Дальше снова пошло неприличное, о котором невозможно было теперь вспоминать без стыда, горячо заливавшего ему лицо... эрекции, фрикции, эякуляции... слова, значения которых он знал, но никогда не употреблял их... И все время перед глазами стояла картина Климта, на которой черное существо тянется к светлому, желая поцеловать, открыть это светлое, как книгу, и прочитать его.
Трубецкой развернулся и пошел обратно на Рингштрассе, его завлекали извозчики в красивых каретах и с лошадьми, украшенными ярко-красными плюмажами, но брошенному мужу хотелось еще ходить по этому прекрасному и такому страшному для него городу, топтать его ногами, как город растоптал его, потомка Гедиминовичей.
Из Вены он поехал в Париж и в пути все думал о том, почему не убил карикатурного Юпитера, почему так покорно отвечал на его похабные расспросы, почему не потребовал очной ставки с женой, почему, почему, почему... Неужели он и впрямь вырожденец? Лев должен был разорвать на части подлого шакала, принюхивающегося к его львице.

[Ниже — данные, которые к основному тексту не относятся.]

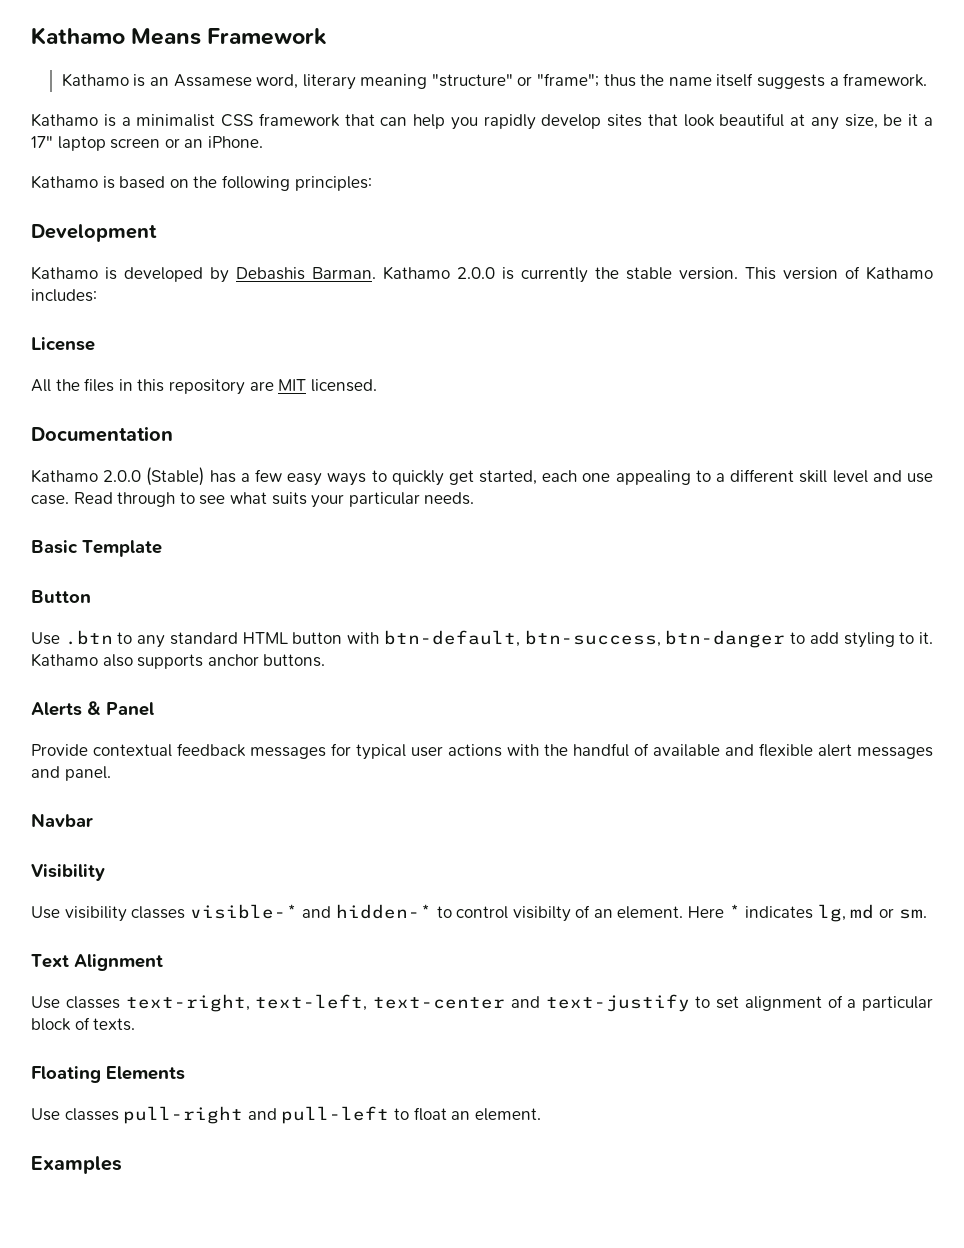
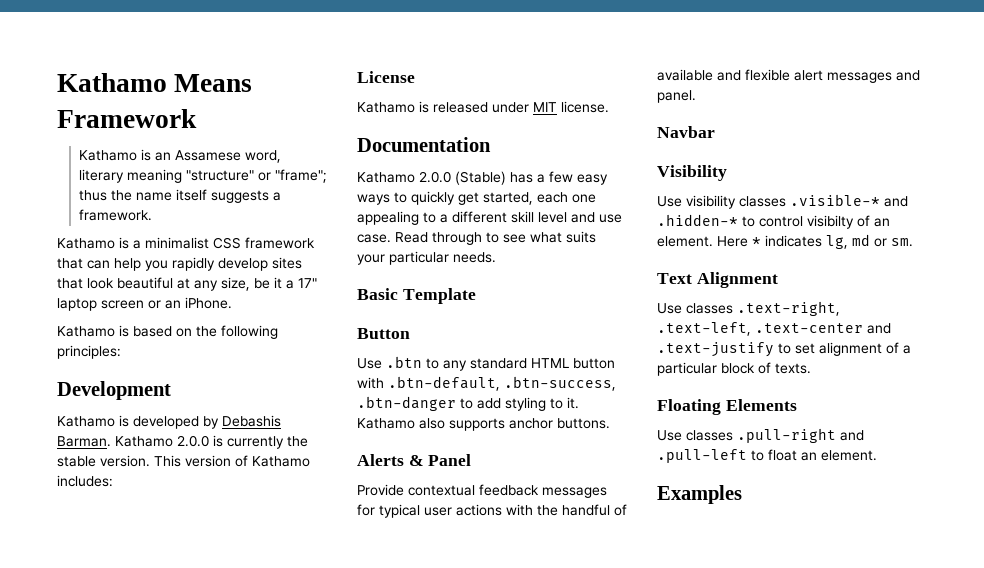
- All the files in this repository are MIT licensed.
+ Kathamo is released under MIT license.
- Use .btn to any standard HTML button with btn-default, btn-success, btn-danger to add styling to it.
+ Use .btn to any standard HTML button with .btn-default, .btn-success, .btn-danger to add styling to it.
- Use visibility classes visible-* and hidden-* to control visibilty of an element.
+ Use visibility classes .visible-* and .hidden-* to control visibilty of an element.
- Use classes text-right, text-left, text-center and text-justify to set alignment of a particular block of texts.
+ Use classes .text-right, .text-left, .text-center and .text-justify to set alignment of a particular block of texts.
- Use classes pull-right and pull-left to float an element.
+ Use classes .pull-right and .pull-left to float an element.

Но если львица сама сбежала с шакалом? Не могла она это сделать по доброй воле. Менелай с огромным войском бросился отбирать у Париса похищенную Елену. Он не стал миндальничать: «Давайте забудем, давайте договоримся, что Елена утонула в море». И никто на протяжении столетий не осуждает решительные мужские действия обманутого мужа. Напротив, восхищаются. Почему же он, офицер доблестной русской императорской армии, не вытащил пистолет и не застрелил шакала? Прямо в его лоб, усеянный мелким бисером пота, который тот то и дело утирал! Выстрелить и уйти. Нет, пойти к Нэдди и сказать ей:
— Я убил его. Ты свободна. Едем со мной. Ты любишь меня?